3 hours ago, Ablazoned said:

I'm (serious not mocking) super confused...you play epic, which is not supported in 2.0...but you use the app to build squads?

Or...you use the 2.0 app to build your 1.0 squads?

You're too casual to track points changes but serious enough that changes to the top-tier broken ships and upgrades meaningfully effects your list building?

Super lost what "audience" you belong to?

Yes, I basically only play Epic, and it is a huge tragedy that it is no longer supported.

I have been keeping an eye on the goings-on with the app, because I am massively disappointed in its execution and it is a big reason I am a 2.0 hold-out. Someday, if Epic ever comes around again (different topic, but I am dubious}, I sorta want to have an opinion of where this game is headed. And yes, I could use a 3rd party app but at this point I am holding FFG accountable to the fact that an app, their app , is now integral to how the game functions.

The 3rd bit is tricky. I could care less about tournament play, and thus the meta doesn't affect me at my kitchen table. In 1.0, we actively culled the broken garbage. OTOH, I am not so naive as to think that the choices made in game design, which are all tournament focused, have no impact on the game I am handed. Thus, I care about where the design of this game is headed.

So, I don't know, what audience is that? "Concerned X-Wing Player?"

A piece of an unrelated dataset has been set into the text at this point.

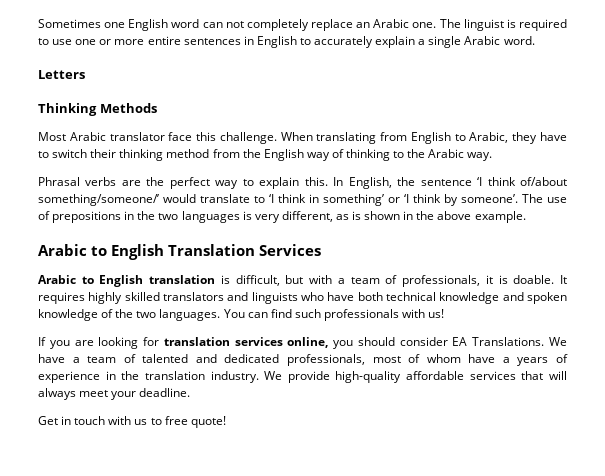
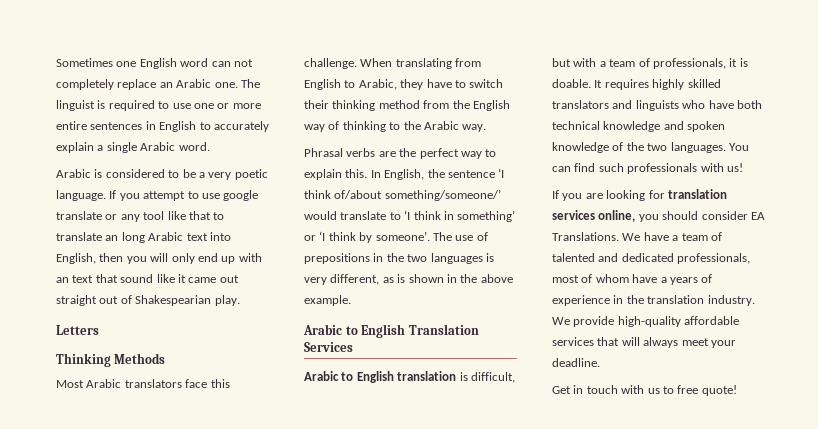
(535, 40) none -> [56,169,268,180] [56,190,259,201] [56,211,225,222] [56,232,231,243] [56,253,262,264] [56,274,239,283] [56,295,240,306] // Arabic is considered to be a very poetic language. If you attempt to use google translate or any tool like that to translate an long Arabic text into English, then you will only end up with an text that sound like it came out straight out of Shakespearian play.
[109,132,165,141] translator -> [124,379,182,388] translators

3 hours ago, SabineKey said:

Except there is two easy solutions.

1: Remember that point changes happen twice a year. When it happens, have some fun retooling lists , seeing how to adapt and improve. That’s what I did Monday. If you like list building, this shouldn’t be a hassle.

2: Forget points change is even a thing. Download the current PDFs and use them from here on out. You are a self proclaimed casual. What does it matter what to you what the competitive crowd uses? This might lead to conflict when you find other casuals who do keep up with the point changes (and this thread has shown there are plenty), but this can still be overcome, as you have professed to liking custom scenarios. A change of points for an evening is little different.

I understand and can sympathize that it’s not working out like you want, but the problems you are having are of your own design . They have simple work around for those willing to put in the work.

1. This is probably what would happen.

2. See above. I am talking about the "ethos" of the game's design.

so

3. I don't see it strictly as my problem. While you, and many others, are just fine with it as a sacrifice to perfect balance, other less committed players may find the ever-moving-target of list micro management as an off-putting part of the game. To wit, I am "professionally-casual" and I am wondering if I care enough to keep up.

And if people don't care enough to keep up, they might not care enough to stay. Or they might decide not to get into this game. And that's as bad for my hobby as it is for yours.

******

As another random thought, coming from the idea that this game has slipped in popularity, I might ask: did this happen because:

A. The death throes of 1.0 hurt it badly

B. It just lost it's momentum naturally as an older game,

or

C. It spends too much time trying to be the perfect game at the cost of attracting Star Wars fans who just want to noodle around.

Granted, loaded question because I'm implicating "C." But without Epic, Missions in the expacs, and with micro-management of the game components taking up most of my consideration, this game doesn't often hit my Star Wars button anymore. Which, I dare say, is the main reason casuals play.